Igraça também tem um mundo a enfrentar, o mundo é o nosso bairro. A caminho da rua esse mundo acontece, alguns bêbados ainda estavam a espumar o seu álcool nos bares do Apetece, as músicas surgem de todos os cantos da rua e de formas incertas, dum lado um bom Kuduro, doutro a Kizomba, uma mistura que faz um novo estilo sem identificação, só castigo para os ouvidos. Ela ri com todos, faz questão de acenar as pessoas como gesto de saudação. Não é a praça o lugar onde os mortos adoram marcar encontros, as pessoas de sei lá onde lá se cruzam, passam-se por meros olhares? Um mercado improvisado por de baixo da ponte, é lá onde comem muita gente, é lá onde também morrem mulheres que tentam salvar suas casas da epidemia da fome.

Os do Colégio Azul chegam e aí começa um verdadeiro romance, ora dramático, ora histórico ou nada. Naquele dia, não era o dia de sorte, quando o Colégio Azul chegou o pandemónio começou, o correr desorganizado, elas não sabiam se salvam as vidas ou os estômagos dos filhos.
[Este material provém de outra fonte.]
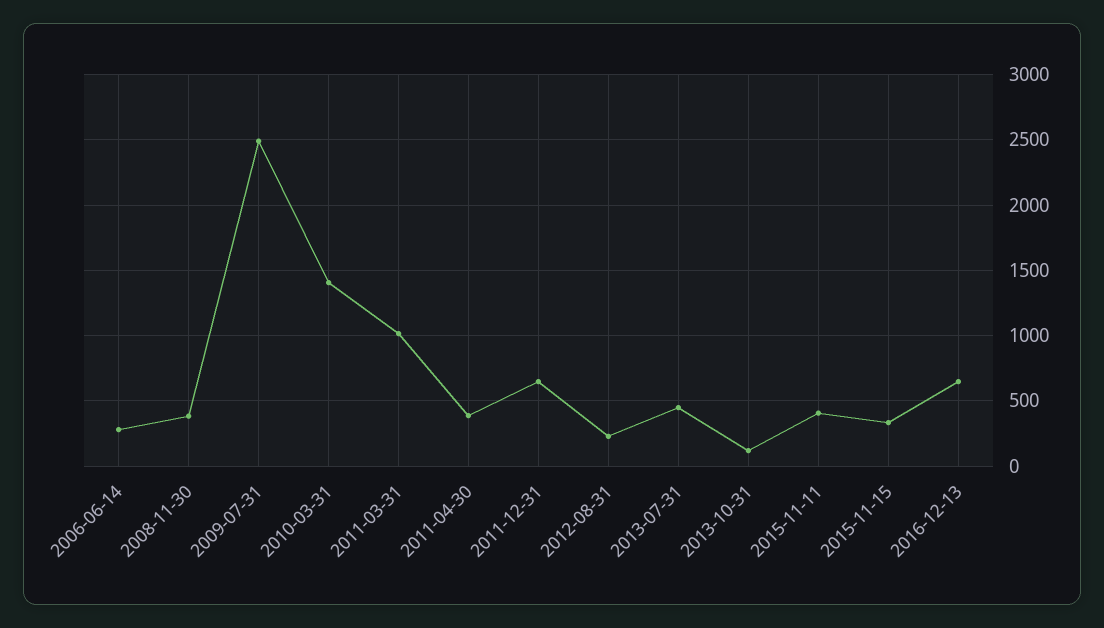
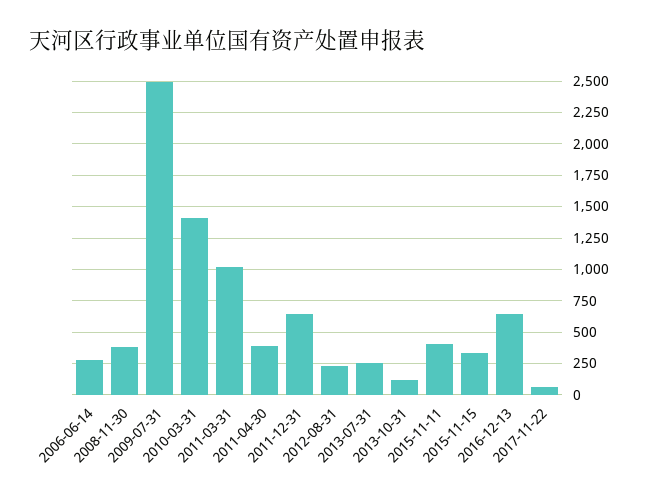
2013-07-31: 450 -> 250
2017-11-22: none -> 50

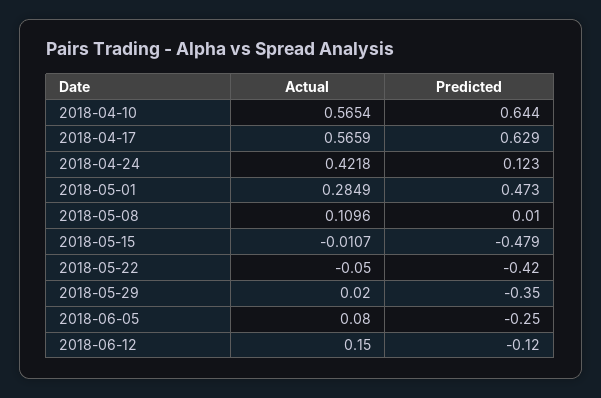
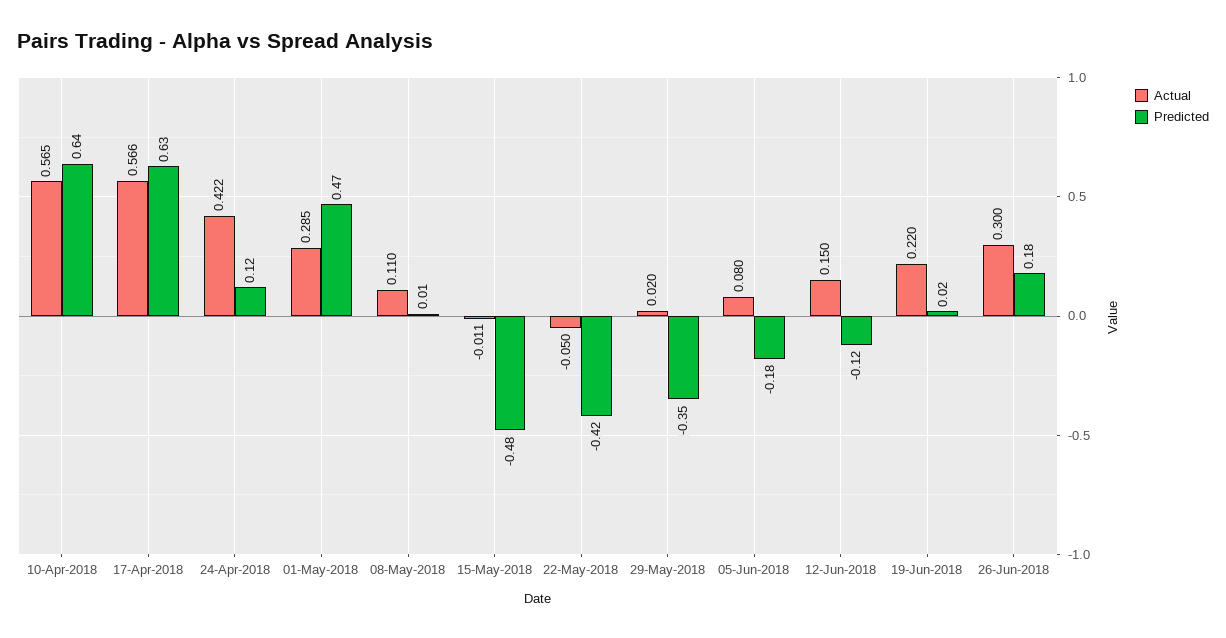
Predicted, 2018-06-05: -0.25 -> -0.18
Actual, 19-Jun-2018: none -> 0.22
Predicted, 19-Jun-2018: none -> 0.02
Actual, 26-Jun-2018: none -> 0.3
Predicted, 26-Jun-2018: none -> 0.18

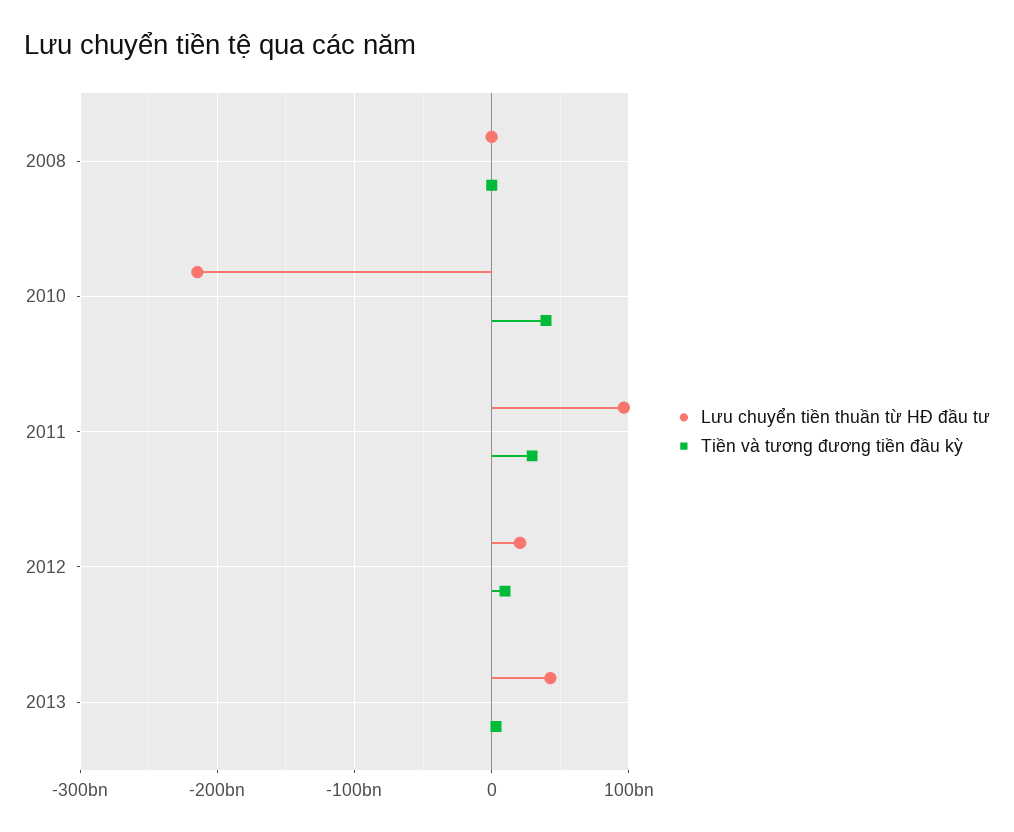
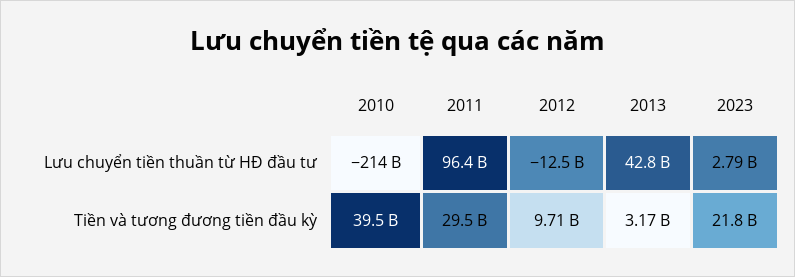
Lưu chuyển tiền thuần từ HĐ đầu tư, 2008: 0 -> none
Tiền và tương đương tiền đầu kỳ, 2008: 0 -> none
Lưu chuyển tiền thuần từ HĐ đầu tư, 2012: 20000000000 -> -12500000000
Lưu chuyển tiền thuần từ HĐ đầu tư, 2023: none -> 2790000000
Tiền và tương đương tiền đầu kỳ, 2023: none -> 21800000000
Uma delas viu-se a perder tudo e como não podia perder mais nada, encheu-se de coragem para não perder o estômago dos filhos. Clamou que a deixassem ir, era uma confusão, todas elas ao verem aquele gesto decidiram enfrentar os do Colégio Azul. Um deles para tentar acalmar os ânimos usa o pretexto da sua falsa autoridade e fere mortalmente uma mulher, uma mãe.

Todos, absolutamente todos, o bairro se encheu de fúria, os jovens, os donos das ruas, as vendedeiras formaram uma linha de frente contra os do Colégio Azul. A atmosfera cinzenta estendeu-se até o sol morrer com caos, tiros, medo, insegurança. Uma atmosfera não mais cinzenta que os sentimentos da família, das vendedeiras e dos homens.

Assim construiu-se mais um capítulo desta longa tragedia naquele bairro.

E no final do dia, Igraça só quer voltar para casa descansar do estresse da praça e talvez abraçar os filhos, como todas as mulheres que levam suas casas enfermas com a epidemia da fome para trazer remédios para os estômagos. Amanhã será mais um dia de poesia concreta que esta mulher enfrenta para levar pão a casa. Ela cansada, na sua humilde varanda, bebendo uma cerveja, olhos profundos e com uma tristeza que brilha por ver os seus filhos ali com ela, sorri. Os seus gémeos cassulas no colo fazem o mundo parecer melhor e esquecer as baladas poéticas do Rocha Pinto.

– Mãe, o que significa ser mãe?

– Significa estar com vocês aqui, agora!